On June 21, 2000, Digital Insight completed its acquisition of all of the
outstanding shares of 1View Network Corporation, a company based in San
Francisco that provides electronic information aggregation and electronic bill
presentment and payment solutions for the financial services market. In the
acquisition Digital Insight paid $5 million in cash and issued 1.1 million in
shares -- in the form of 807,425 shares of Digital Insight's common stock and
292,559 shares underlying options to purchase Digital Insight's common stock --
in exchange for all of the outstanding shares and options of 1View Network. If
1View Network does not meet certain performance objectives by September 30,
2000, the former majority shareholder of 1View Network has agreed to return to
Digital Insight $3 million in cash and 178,112 shares of Digital Insight's
common stock.
The acquisition was consummated by means of a reverse-triangular merger.
Calabasas Acquisition Corp., a wholly-owned subsidiary of Digital Insight,
merged with and into 1View Network, with 1View Network as the surviving
corporation in the merger. Each outstanding share of common stock of Calabasas
Acquisition Corp. was converted into one share of common stock of 1View Network.
1View Network, the surviving corporation, thus became a wholly-owned subsidiary
of Digital Insight.
The purchase price was determined through arms-length negotiations between
Digital Insight and 1View Network, taking into account the value of companies
comparable to 1View Network. Both Digital Insight and 1View Network engaged
financial advisors to assist them in determining a fair and reasonable price for
the acquisition.
The funds used by Digital Insight to pay the cash portion of the purchase
price came from Digital Insight's working capital. The assets acquired by
Digital Insight include a lease of office space in San Francisco, California.
Digital Insight intends to continue occupying this office space.
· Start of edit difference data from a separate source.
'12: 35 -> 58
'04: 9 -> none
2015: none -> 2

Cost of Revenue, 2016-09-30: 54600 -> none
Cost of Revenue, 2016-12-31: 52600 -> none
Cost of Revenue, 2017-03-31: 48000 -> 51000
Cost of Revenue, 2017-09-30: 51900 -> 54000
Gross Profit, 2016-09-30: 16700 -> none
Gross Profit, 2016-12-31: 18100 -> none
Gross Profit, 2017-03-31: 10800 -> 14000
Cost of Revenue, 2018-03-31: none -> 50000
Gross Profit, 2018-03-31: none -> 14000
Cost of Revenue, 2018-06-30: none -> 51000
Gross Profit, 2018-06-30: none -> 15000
The acquisition is to be accounted for using the purchase method of
accounting.
The Agreement and Plan of Merger, listed as Exhibit 2.1 to this Current
Report on Form 8-K, is incorporated herein by reference to Digital Insight's
Current Report on Form 8-K filed with the SEC on April 14, 2000. The foregoing
description of the Agreement and Plan of Merger is qualified in its entirety by
reference to the Agreement.
ITEM 7. FINANCIAL STATEMENTS, PRO FORMA FINANCIAL INFORMATION AND EXHIBITS
(a) Financial Statements of Business Acquired.
The financial statements of 1View Network are not included with this
Current Report on Form 8-K. Such financial statements will be filed by
amendment to this Current Report on Form 8-K as soon as practicable, but not
later than September 4, 2000.
(b) Pro Forma Financial Information.
Pro forma financial information is not included with this Current Report on
Form 8-K. Such pro forma financial information will be filed by amendment to
this Current Report on Form 8-K as soon as practicable, but not later than
September 4, 2000.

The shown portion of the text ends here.